Diversification Opportunities for Guangdong Shenglu and Chongqing Changan
0.77 | Correlation Coefficient |
Poor diversification
The 3 months correlation between Guangdong and Chongqing is 0.77. Overlapping area represents the amount of risk that can be diversified away by holding Guangdong Shenglu Telecommunic and Chongqing Changan Automobile in the same portfolio, assuming nothing else is changed. The correlation between historical prices or returns on Chongqing Changan and Guangdong Shenglu is a relative statistical measure of the degree to which these equity instruments tend to move together. The correlation coefficient measures the extent to which returns on Guangdong Shenglu Telecommunication are associated (or correlated) with Chongqing Changan. Values of the correlation coefficient range from -1 to +1, where. The correlation of zero (0) is possible when the price movement of Chongqing Changan has no effect on the direction of Guangdong Shenglu i.e., Guangdong Shenglu and Chongqing Changan go up and down completely randomly.

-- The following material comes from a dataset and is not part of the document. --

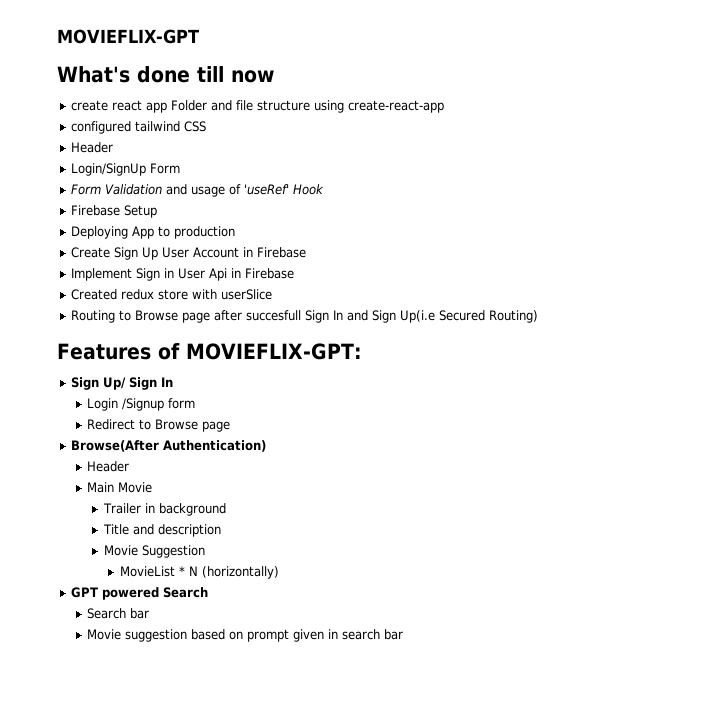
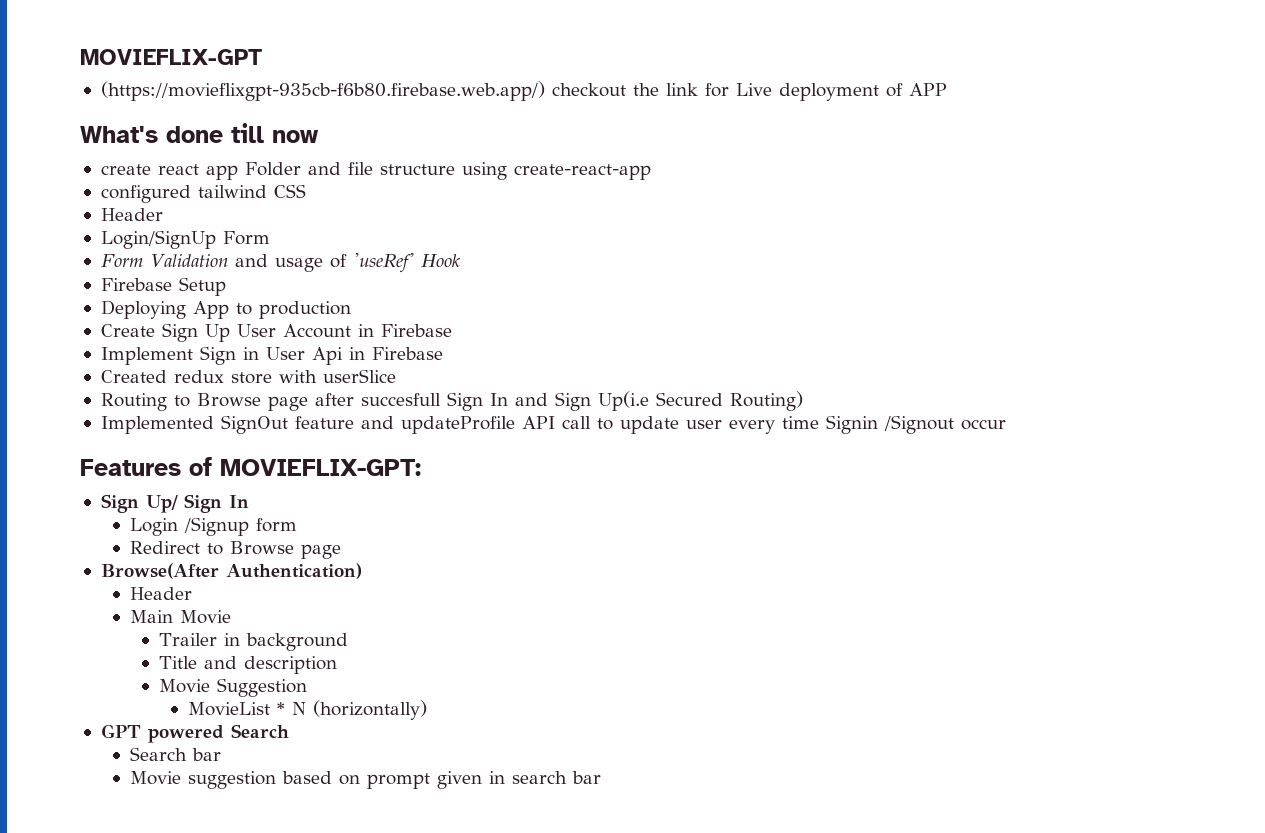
+ (https://movieflixgpt-935cb-f6b80.firebase.web.app/) checkout the link for Live deployment of APP
+ Implemented SignOut feature and updateProfile API call to update user every time Signin /Signout occur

Pair Corralation between Guangdong Shenglu and Chongqing Changan
Assuming the 90 days trading horizon Guangdong Shenglu Telecommunication is expected to generate 1.13 times more return on investment than Chongqing Changan. However, Guangdong Shenglu is 1.13 times more volatile than Chongqing Changan Automobile. It trades about -0.01 of its potential returns per unit of risk. Chongqing Changan Automobile is currently generating about -0.05 per unit of risk. If you would invest 720.00 in Guangdong Shenglu Telecommunication on October 1, 2024 and sell it today you would lose (28.00) from holding Guangdong Shenglu Telecommunication or give up 3.89% of portfolio value over 90 days.
Time Period | 3 Months [change] |
Direction | Moves Together |
Strength | Significant |
Accuracy | 100.0% |
Values | Daily Returns |
Guangdong Shenglu Telecommunic vs. Chongqing Changan Automobile
Performance |
Timeline |
Guangdong Shenglu |
Chongqing Changan |
Guangdong Shenglu and Chongqing Changan Volatility Contrast
Predicted Return Density |
Returns |
Pair Trading with Guangdong Shenglu and Chongqing Changan
The main advantage of trading using opposite Guangdong Shenglu and Chongqing Changan positions is that it hedges away some unsystematic risk. Because of two separate transactions, even if Guangdong Shenglu position performs unexpectedly, Chongqing Changan can make up some of the losses. Pair trading also minimizes risk from directional movements in the market. For example, if an entire industry or sector drops because of unexpected headlines, the short position in Chongqing Changan will offset losses from the drop in Chongqing Changan's long position.Guangdong Shenglu vs. Aier Eye Hospital | Guangdong Shenglu vs. Easyhome New Retail | Guangdong Shenglu vs. Lotus Health Group | Guangdong Shenglu vs. Fujian Longzhou Transportation |
Chongqing Changan vs. New China Life | Chongqing Changan vs. Ming Yang Smart | Chongqing Changan vs. 159681 | Chongqing Changan vs. 159005 |
Check out your portfolio center.Note that this page's information should be used as a complementary analysis to find the right mix of equity instruments to add to your existing portfolios or create a brand new portfolio. You can also try the My Watchlist Analysis module to analyze my current watchlist and to refresh optimization strategy. Macroaxis watchlist is based on self-learning algorithm to remember stocks you like.